---------- SUPPLIED DATA

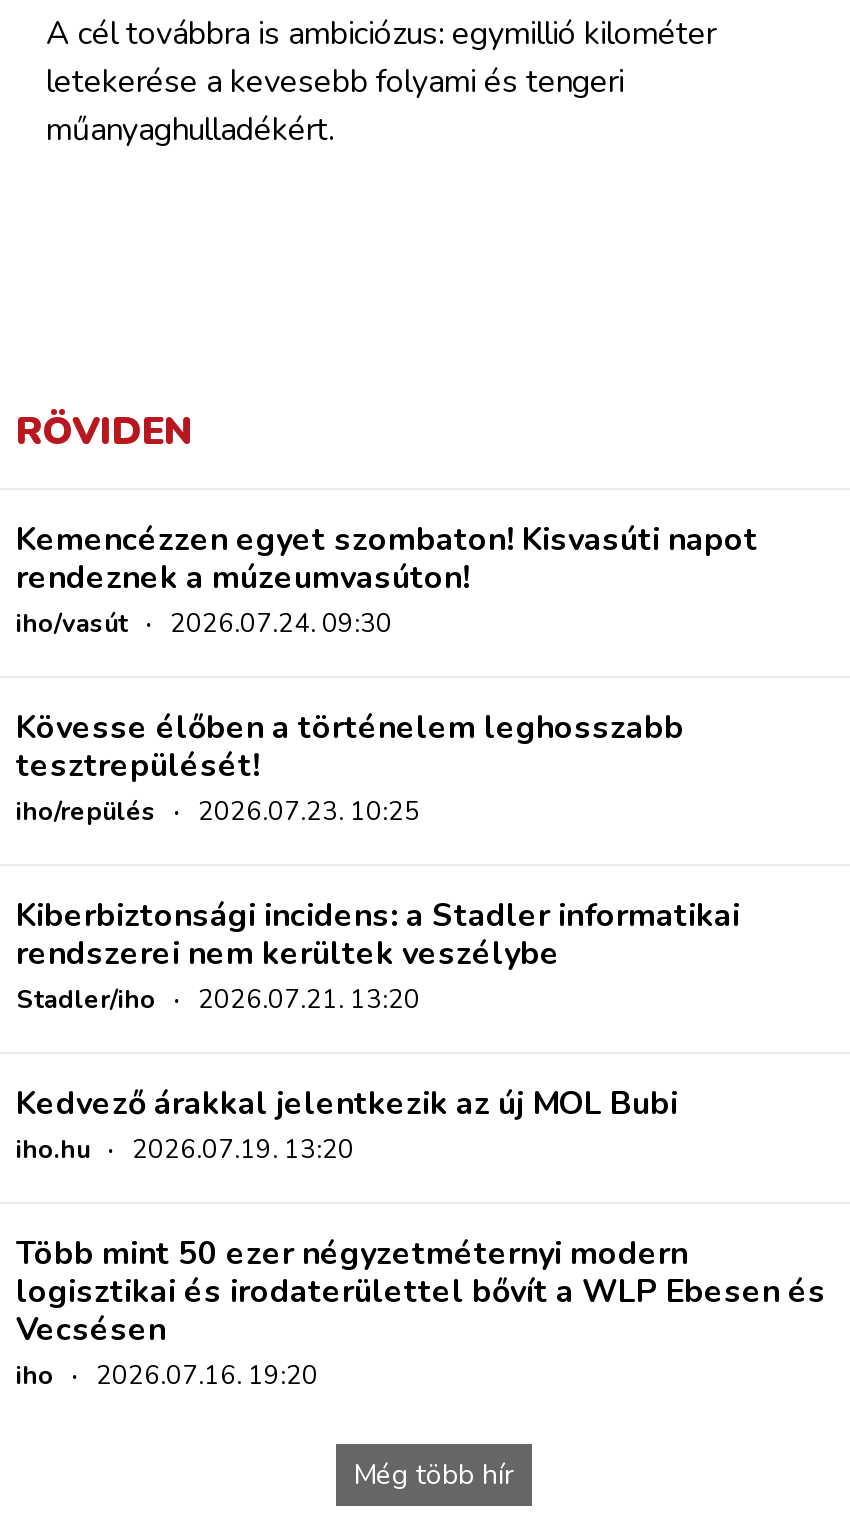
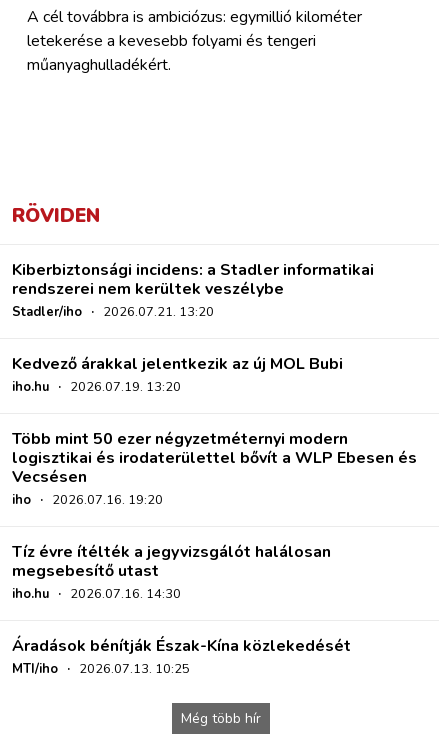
- Kemencézzen egyet szombaton! Kisvasúti napot
- rendeznek a múzeumvasúton!
- iho/vasút · 2026.07.24. 09:30
- Kövesse élőben a történelem leghosszabb
- tesztrepülését!
- iho/repülés · 2026.07.23. 10:25

moved up: Kiberbiztonsági incidens: a Stadler informatikai | rendszerei nem kerültek veszélybe | Stadler/iho · 2026.07.21. 13:20 | ... | Vecsésen | iho · 2026.07.16. 19:20

+ Tíz évre ítélték a jegyvizsgálót halálosan
+ megsebesítő utast
+ iho.hu · 2026.07.16. 14:30
+ Áradások bénítják Észak-Kína közlekedését
+ MTI/iho · 2026.07.13. 10:25
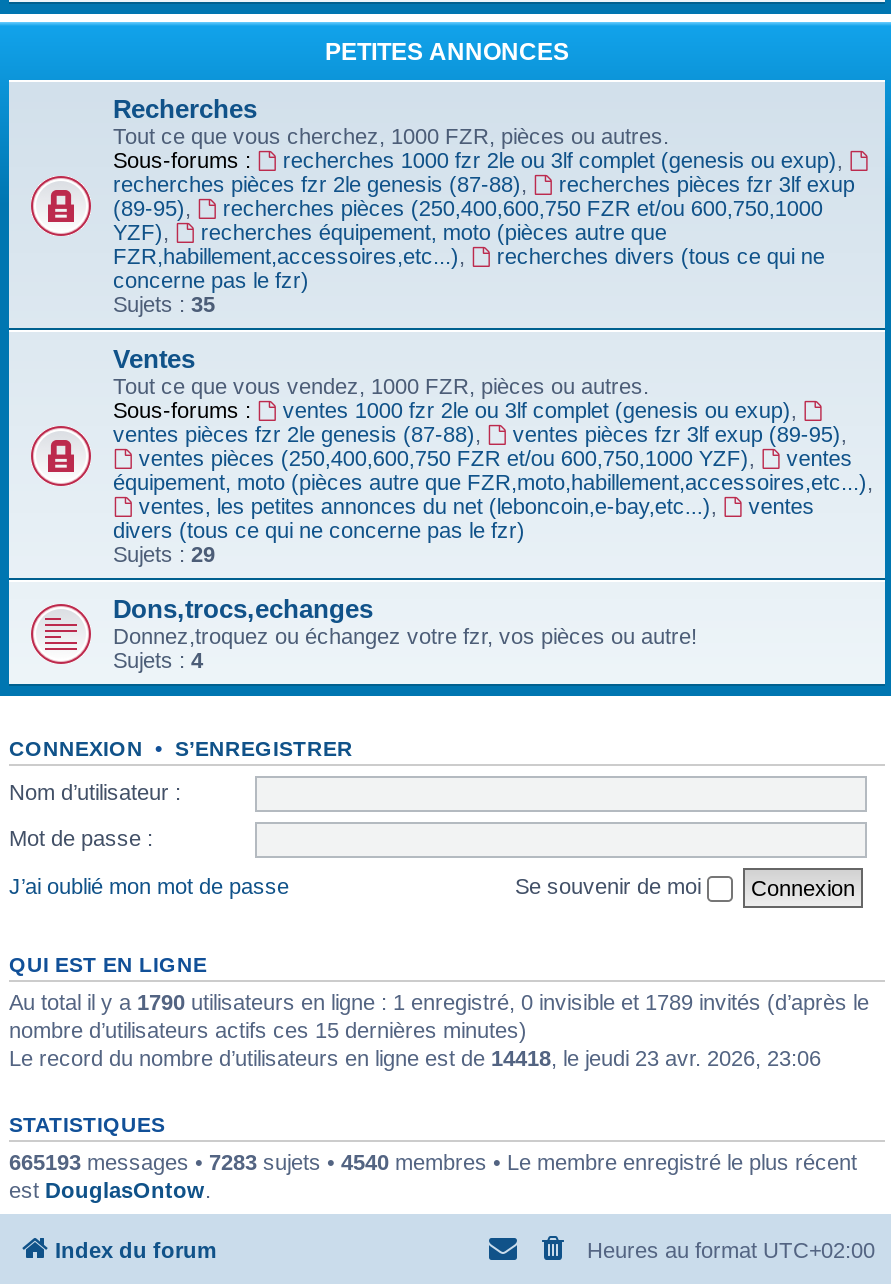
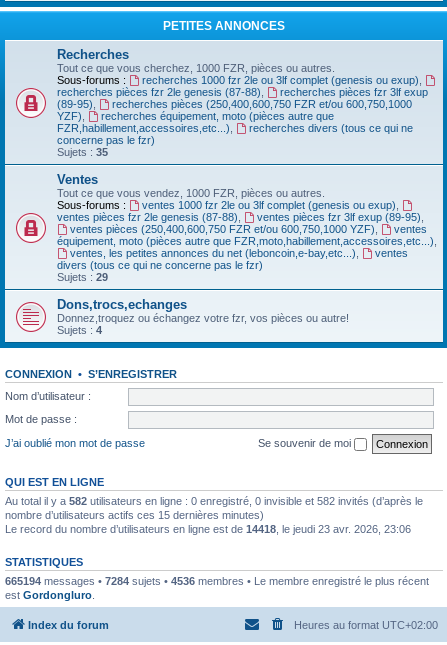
- Au total il y a 1790 utilisateurs en ligne : 1 enregistré, 0 invisible et 1789 invités (d’après le
+ Au total il y a 582 utilisateurs en ligne : 0 enregistré, 0 invisible et 582 invités (d’après le

- 665193 messages • 7283 sujets • 4540 membres • Le membre enregistré le plus récent
+ 665194 messages • 7284 sujets • 4536 membres • Le membre enregistré le plus récent

- est DouglasOntow.
+ est Gordongluro.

--------------------

> **YOUR ASSIGNMENT**:
When the word "plus" turns up on a line of the material above, copy that line.

> **ANSWER FOR THIS EXERCISE**:
- 665193 messages • 7283 sujets • 4540 membres • Le membre enregistré le plus récent
+ 665194 messages • 7284 sujets • 4536 membres • Le membre enregistré le plus récent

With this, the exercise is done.